**EXERCISE DATA**
= = = = = = =
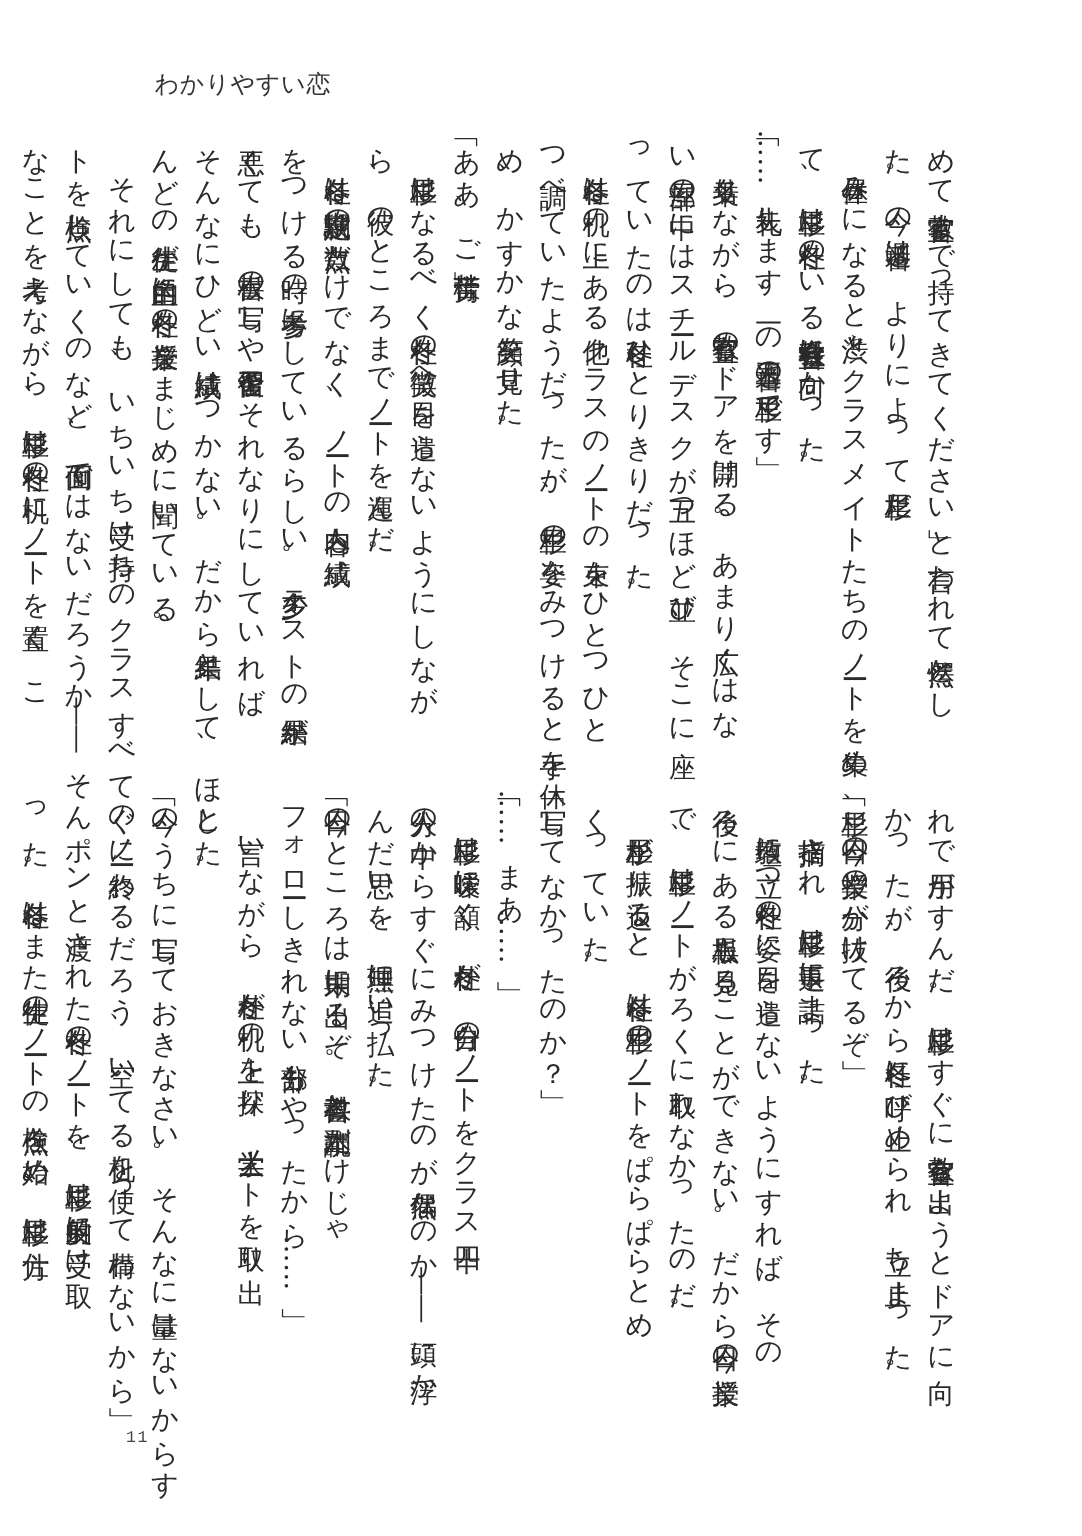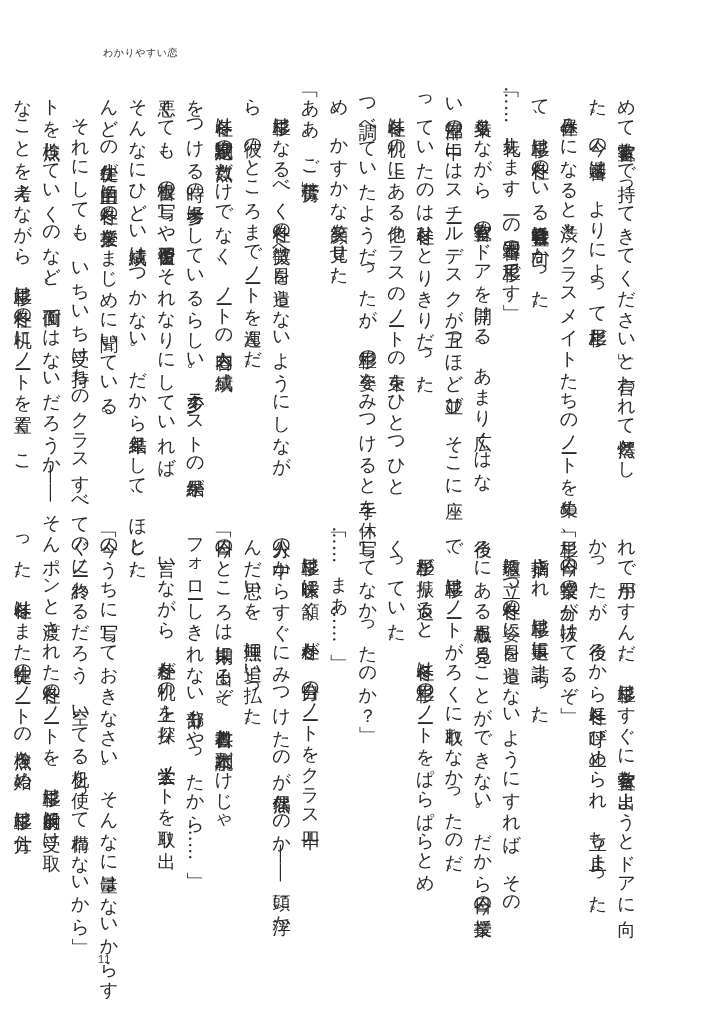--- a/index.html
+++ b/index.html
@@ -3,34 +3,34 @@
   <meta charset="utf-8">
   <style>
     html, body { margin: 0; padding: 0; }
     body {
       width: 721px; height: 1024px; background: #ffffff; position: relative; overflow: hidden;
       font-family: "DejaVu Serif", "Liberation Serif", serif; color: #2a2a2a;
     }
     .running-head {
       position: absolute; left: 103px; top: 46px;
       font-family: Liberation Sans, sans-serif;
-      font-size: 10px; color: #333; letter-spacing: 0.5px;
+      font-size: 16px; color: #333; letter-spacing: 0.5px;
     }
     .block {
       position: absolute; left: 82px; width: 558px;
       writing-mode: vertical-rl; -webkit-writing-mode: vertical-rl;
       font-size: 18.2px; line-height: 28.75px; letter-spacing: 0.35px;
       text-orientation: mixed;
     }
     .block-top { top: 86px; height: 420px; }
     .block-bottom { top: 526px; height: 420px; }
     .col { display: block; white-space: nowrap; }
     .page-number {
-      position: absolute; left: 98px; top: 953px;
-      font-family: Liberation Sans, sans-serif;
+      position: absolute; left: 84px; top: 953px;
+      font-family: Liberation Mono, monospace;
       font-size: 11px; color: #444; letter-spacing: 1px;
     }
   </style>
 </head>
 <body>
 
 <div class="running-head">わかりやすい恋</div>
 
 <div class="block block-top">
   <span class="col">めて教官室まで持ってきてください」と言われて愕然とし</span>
= = = = = = =
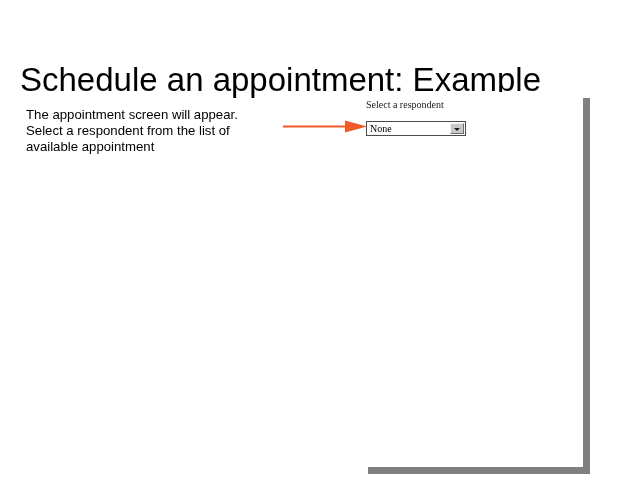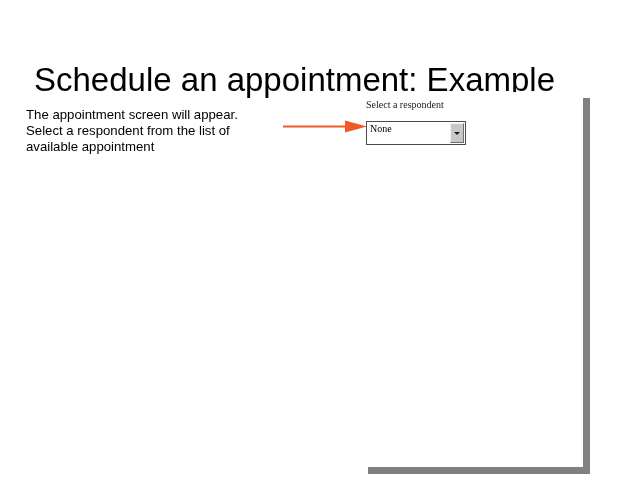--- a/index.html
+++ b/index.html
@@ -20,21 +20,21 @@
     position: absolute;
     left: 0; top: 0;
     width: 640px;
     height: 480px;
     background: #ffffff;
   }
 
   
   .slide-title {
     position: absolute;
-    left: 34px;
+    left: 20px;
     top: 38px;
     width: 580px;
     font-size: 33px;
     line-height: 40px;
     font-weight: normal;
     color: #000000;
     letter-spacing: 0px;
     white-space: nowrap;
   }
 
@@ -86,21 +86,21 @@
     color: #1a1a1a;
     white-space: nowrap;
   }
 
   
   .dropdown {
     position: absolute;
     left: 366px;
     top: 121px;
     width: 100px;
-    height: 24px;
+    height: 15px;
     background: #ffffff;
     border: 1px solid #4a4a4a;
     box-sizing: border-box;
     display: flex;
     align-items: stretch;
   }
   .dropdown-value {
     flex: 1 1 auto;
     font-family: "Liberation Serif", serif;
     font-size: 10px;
= = = = = = =
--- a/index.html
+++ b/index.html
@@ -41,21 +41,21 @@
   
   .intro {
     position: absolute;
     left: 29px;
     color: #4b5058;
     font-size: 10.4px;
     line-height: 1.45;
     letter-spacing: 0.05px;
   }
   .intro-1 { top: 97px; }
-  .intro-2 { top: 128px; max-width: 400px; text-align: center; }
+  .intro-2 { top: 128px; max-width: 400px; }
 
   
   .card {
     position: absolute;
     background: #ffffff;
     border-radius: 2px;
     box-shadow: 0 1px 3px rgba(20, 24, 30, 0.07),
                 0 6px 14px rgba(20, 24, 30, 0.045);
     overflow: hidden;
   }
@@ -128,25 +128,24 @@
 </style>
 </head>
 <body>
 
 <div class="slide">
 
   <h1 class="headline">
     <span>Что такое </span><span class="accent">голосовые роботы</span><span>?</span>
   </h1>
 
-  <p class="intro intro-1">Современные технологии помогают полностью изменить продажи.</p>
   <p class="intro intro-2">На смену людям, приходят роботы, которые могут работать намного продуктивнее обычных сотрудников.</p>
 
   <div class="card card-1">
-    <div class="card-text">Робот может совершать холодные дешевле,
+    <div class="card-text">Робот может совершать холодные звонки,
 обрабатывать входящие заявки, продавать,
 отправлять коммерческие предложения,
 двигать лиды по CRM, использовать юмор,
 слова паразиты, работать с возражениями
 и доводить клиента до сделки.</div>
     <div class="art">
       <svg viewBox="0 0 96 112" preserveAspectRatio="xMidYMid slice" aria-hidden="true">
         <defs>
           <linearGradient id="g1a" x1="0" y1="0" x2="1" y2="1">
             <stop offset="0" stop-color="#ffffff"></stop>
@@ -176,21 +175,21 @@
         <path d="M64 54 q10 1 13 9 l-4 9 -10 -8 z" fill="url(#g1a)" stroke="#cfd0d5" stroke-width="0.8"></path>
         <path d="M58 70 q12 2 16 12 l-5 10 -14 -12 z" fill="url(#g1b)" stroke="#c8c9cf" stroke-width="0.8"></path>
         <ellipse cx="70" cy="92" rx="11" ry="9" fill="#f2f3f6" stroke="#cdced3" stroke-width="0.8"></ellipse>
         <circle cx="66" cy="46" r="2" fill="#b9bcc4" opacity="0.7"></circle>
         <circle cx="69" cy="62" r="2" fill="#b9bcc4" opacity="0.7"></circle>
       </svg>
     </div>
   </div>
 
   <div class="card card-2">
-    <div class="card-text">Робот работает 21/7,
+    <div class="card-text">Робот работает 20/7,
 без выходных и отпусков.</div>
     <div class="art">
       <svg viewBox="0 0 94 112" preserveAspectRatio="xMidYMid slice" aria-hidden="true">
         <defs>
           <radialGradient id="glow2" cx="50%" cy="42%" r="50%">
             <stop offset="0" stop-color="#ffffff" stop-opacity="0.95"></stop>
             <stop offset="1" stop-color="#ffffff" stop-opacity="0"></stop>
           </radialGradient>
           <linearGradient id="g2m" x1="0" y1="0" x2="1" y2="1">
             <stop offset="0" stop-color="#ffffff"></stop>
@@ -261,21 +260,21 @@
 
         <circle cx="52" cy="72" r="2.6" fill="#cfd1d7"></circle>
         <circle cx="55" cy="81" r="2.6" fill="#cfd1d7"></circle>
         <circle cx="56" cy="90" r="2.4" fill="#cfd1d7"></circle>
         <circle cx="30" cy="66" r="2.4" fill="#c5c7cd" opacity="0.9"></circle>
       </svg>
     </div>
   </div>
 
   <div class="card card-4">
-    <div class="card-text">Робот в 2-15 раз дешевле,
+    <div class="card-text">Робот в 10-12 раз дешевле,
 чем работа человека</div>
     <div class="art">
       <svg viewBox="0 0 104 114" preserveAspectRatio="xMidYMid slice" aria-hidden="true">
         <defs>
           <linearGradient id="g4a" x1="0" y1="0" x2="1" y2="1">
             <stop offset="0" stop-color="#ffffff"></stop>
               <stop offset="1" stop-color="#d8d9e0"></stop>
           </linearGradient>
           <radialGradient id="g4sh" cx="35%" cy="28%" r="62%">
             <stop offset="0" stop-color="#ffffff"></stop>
= = = = = = =
**PROBLEM REQUIREMENTS**
Reproduce the lines above, beginning at the line with "-128,25 +128,24 @@" and stopping after the line with "слова паразиты, работать с возражениями", exactly as they are.

**TASK RESULT**
@@ -128,25 +128,24 @@
 </style>
 </head>
 <body>
 
 <div class="slide">
 
   <h1 class="headline">
     <span>Что такое </span><span class="accent">голосовые роботы</span><span>?</span>
   </h1>
 
-  <p class="intro intro-1">Современные технологии помогают полностью изменить продажи.</p>
   <p class="intro intro-2">На смену людям, приходят роботы, которые могут работать намного продуктивнее обычных сотрудников.</p>
 
   <div class="card card-1">
-    <div class="card-text">Робот может совершать холодные дешевле,
+    <div class="card-text">Робот может совершать холодные звонки,
 обрабатывать входящие заявки, продавать,
 отправлять коммерческие предложения,
 двигать лиды по CRM, использовать юмор,
 слова паразиты, работать с возражениями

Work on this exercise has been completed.